-- Exercise materials follows --

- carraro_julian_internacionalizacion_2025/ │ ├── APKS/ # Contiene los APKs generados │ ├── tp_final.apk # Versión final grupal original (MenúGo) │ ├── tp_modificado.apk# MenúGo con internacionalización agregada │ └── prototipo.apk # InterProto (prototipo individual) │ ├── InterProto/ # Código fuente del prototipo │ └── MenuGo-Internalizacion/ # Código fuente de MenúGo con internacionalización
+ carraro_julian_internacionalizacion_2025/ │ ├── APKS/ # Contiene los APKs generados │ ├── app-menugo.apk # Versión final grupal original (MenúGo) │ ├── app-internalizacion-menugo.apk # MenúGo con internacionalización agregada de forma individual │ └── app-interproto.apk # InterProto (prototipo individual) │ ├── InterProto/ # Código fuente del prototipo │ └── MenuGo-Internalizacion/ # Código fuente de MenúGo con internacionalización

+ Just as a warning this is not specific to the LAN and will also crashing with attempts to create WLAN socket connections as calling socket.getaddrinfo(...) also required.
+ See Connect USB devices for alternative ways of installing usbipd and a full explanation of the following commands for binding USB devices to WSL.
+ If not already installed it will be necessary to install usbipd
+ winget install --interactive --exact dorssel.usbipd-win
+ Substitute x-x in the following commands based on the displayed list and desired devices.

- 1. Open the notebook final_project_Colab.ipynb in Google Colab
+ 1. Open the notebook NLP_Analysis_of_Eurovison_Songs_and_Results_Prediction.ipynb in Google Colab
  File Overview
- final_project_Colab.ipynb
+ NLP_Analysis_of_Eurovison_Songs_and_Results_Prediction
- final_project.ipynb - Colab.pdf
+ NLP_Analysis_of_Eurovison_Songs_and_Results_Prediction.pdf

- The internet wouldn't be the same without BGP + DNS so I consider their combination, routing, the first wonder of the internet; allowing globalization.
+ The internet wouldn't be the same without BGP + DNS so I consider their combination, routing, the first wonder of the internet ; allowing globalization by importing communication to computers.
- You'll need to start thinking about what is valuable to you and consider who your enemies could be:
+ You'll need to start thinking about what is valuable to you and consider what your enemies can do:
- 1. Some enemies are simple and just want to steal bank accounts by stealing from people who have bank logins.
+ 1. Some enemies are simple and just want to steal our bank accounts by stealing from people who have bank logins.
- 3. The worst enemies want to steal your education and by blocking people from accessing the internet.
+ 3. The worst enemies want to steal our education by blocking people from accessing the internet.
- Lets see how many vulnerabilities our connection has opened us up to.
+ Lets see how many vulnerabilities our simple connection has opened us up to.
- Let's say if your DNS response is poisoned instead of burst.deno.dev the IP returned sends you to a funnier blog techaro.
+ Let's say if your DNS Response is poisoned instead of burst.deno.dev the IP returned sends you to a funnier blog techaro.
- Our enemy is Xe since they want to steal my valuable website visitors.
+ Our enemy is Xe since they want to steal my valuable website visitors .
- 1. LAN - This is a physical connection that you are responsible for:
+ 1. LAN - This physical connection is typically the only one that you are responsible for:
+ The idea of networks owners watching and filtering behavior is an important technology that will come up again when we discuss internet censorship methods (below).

-- Exercise materials concluded --

● The task:
Return, word for word, the lines of the data above from the line with "and desired devices." through the line with "and consider what", inclusive.

● Reply:
+ Substitute x-x in the following commands based on the displayed list and desired devices.

- 1. Open the notebook final_project_Colab.ipynb in Google Colab
+ 1. Open the notebook NLP_Analysis_of_Eurovison_Songs_and_Results_Prediction.ipynb in Google Colab
  File Overview
- final_project_Colab.ipynb
+ NLP_Analysis_of_Eurovison_Songs_and_Results_Prediction
- final_project.ipynb - Colab.pdf
+ NLP_Analysis_of_Eurovison_Songs_and_Results_Prediction.pdf

- The internet wouldn't be the same without BGP + DNS so I consider their combination, routing, the first wonder of the internet; allowing globalization.
+ The internet wouldn't be the same without BGP + DNS so I consider their combination, routing, the first wonder of the internet ; allowing globalization by importing communication to computers.
- You'll need to start thinking about what is valuable to you and consider who your enemies could be:
+ You'll need to start thinking about what is valuable to you and consider what your enemies can do:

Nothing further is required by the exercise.